CSV and JSON Files: Structured Data Formats
Welcome to structured data formats! CSV and JSON are like organized filing systems for your data. CSV is great for tabular data, while JSON handles complex nested structures.
CSV Files - Tabular Data
What is CSV?
CSV (Comma-Separated Values) is like a spreadsheet in text form:
- Each line is a row
- Values are separated by commas
- First row often contains column headers
Name,Age,City
Alice,25,New York
Bob,30,London
Charlie,35,Paris
Reading CSV Files
import csv
# Basic CSV reading
with open("data.csv", "r") as file:
csv_reader = csv.reader(file)
for row in csv_reader:
print(row)
Reading CSV with Headers
import csv
with open("people.csv", "r") as file:
csv_reader = csv.reader(file)
# Read header row
headers = next(csv_reader)
print(f"Headers: {headers}")
# Read data rows
for row in csv_reader:
name, age, city = row
print(f"{name} is {age} years old and lives in {city}")
CSV with Dictionaries
import csv
# Reading as dictionaries (better for headers)

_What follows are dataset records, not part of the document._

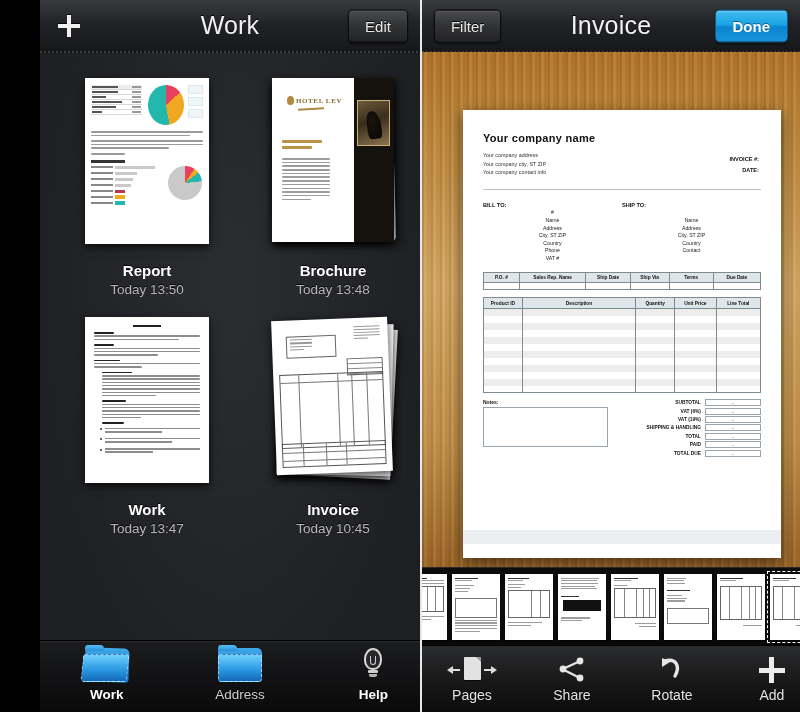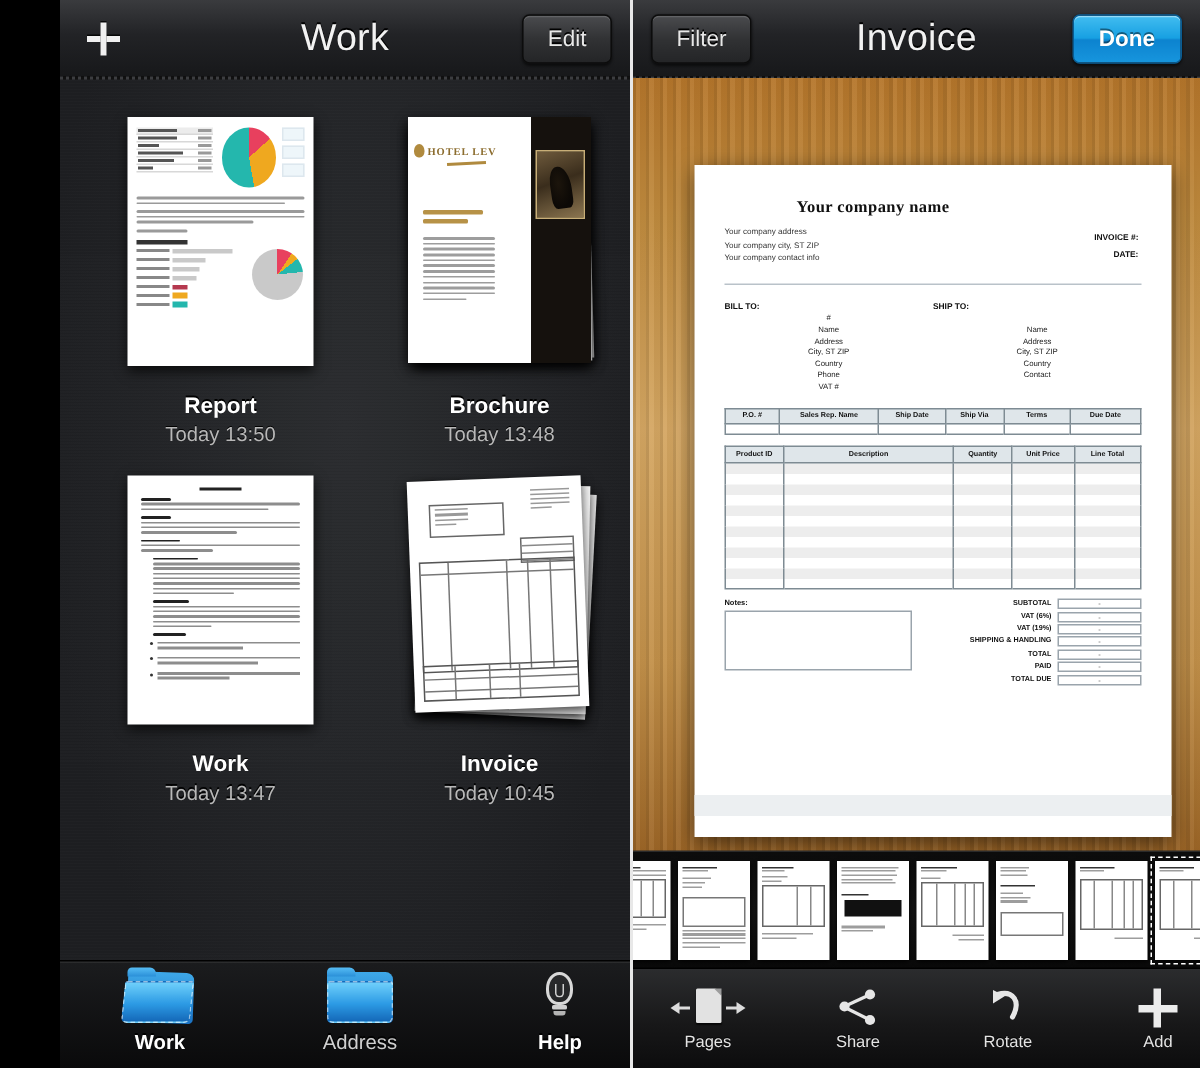"HOTEL LEV" .bro-logo { left: 4px -> 15px }
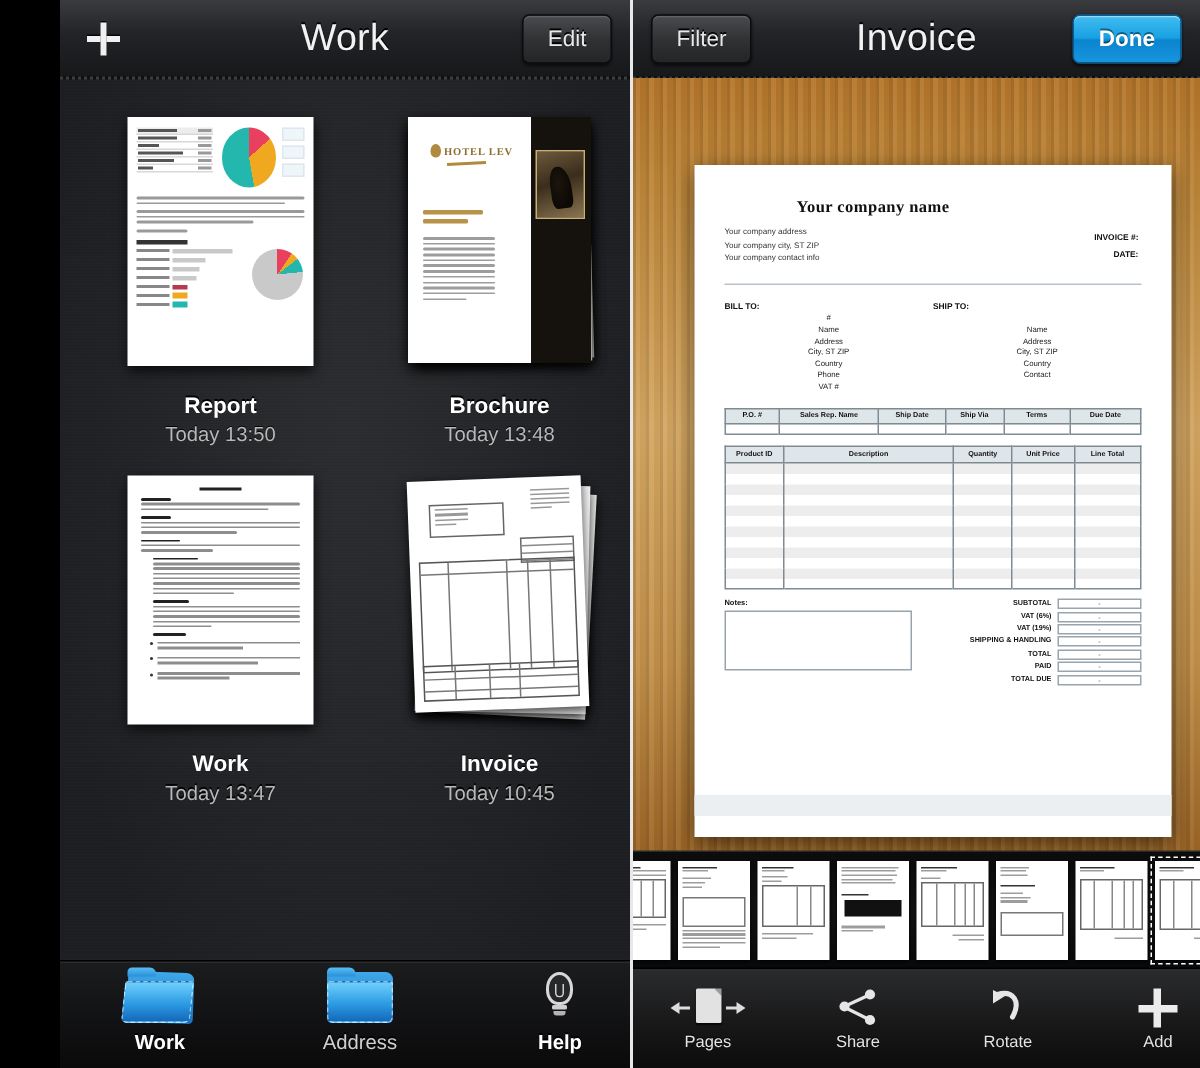"Your company name" .inv-company { font-family: Liberation Serif, serif -> Liberation Sans, sans-serif; margin-left: 48px -> none }
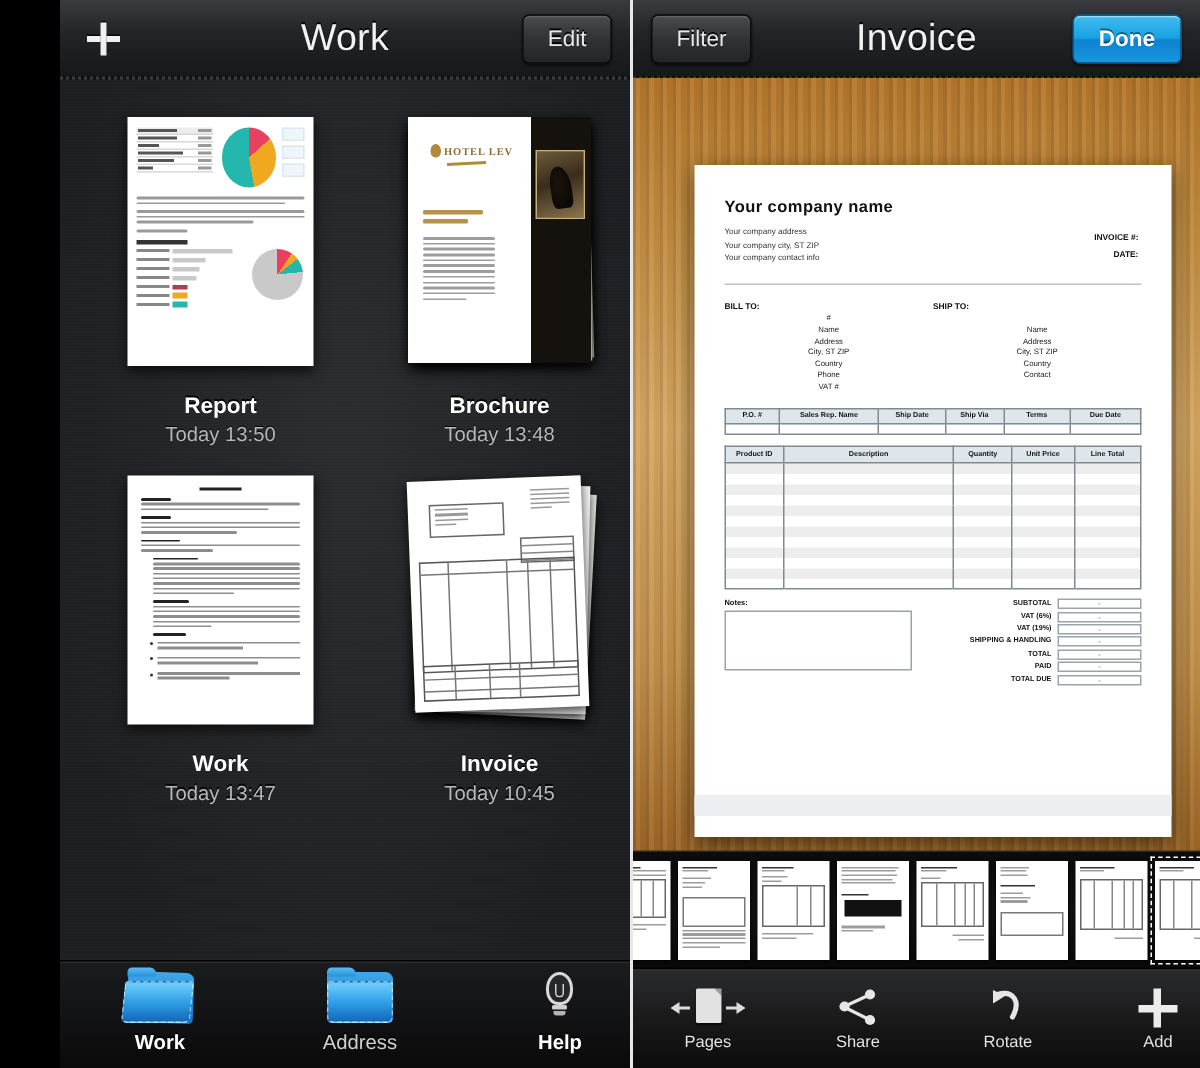"Pages" .tool-label { font-size: 11px -> 14px }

with open("people.csv", "r") as file:
csv_reader = csv.DictReader(file)
for row in csv_reader:
print(f"Name: {row['Name']}")
print(f"Age: {row['Age']}")
print(f"City: {row['City']}")
print("-" * 20)
Writing CSV Files
Basic CSV Writing
import csv
# Sample data
data = [
["Name", "Age", "City"],
["Alice", "25", "New York"],
["Bob", "30", "London"],
["Charlie", "35", "Paris"]
]
with open("output.csv", "w", newline="") as file:
csv_writer = csv.writer(file)
# Write all rows
for row in data:
csv_writer.writerow(row)
print("CSV file 'output.csv' created!")
Writing CSV with Dictionaries
import csv
# Data as dictionaries
people = [
{"name": "Alice", "age": 25, "city": "New York"},
{"name": "Bob", "age": 30, "city": "London"},
{"name": "Charlie", "age": 35, "city": "Paris"}
]
with open("people_dict.csv", "w", newline="") as file:
# Specify field names
fieldnames = ["name", "age", "city"]
writer = csv.DictWriter(file, fieldnames=fieldnames)
# Write header
writer.writeheader()
# Write data
for person in people:
writer.writerow(person)
print("Dictionary CSV file created!")
JSON Files - Structured Data
What is JSON?
JSON (JavaScript Object Notation) is like Python data structures in text form:
- Objects become dictionaries
{"key": "value"} - Arrays become lists
[1, 2, 3] - Supports nested structures
- Human-readable and machine-friendly
Writing JSON Files
import json
# Python data
user_data = {
"name": "Alice",
"age": 25,
"hobbies": ["reading", "coding", "gaming"],
"address": {
"street": "123 Main St",
"city": "New York",
"zipcode": "10001"
},
"is_active": True
}
# Write to JSON file
with open("user.json", "w") as file:
json.dump(user_data, file, indent=2)
print("JSON file 'user.json' created!")
Reading JSON Files
import json
# Read from JSON file
with open("user.json", "r") as file:
loaded_data = json.load(file)
print("Loaded data:")
print(f"Name: {loaded_data['name']}")
print(f"Age: {loaded_data['age']}")
print(f"Hobbies: {loaded_data['hobbies']}")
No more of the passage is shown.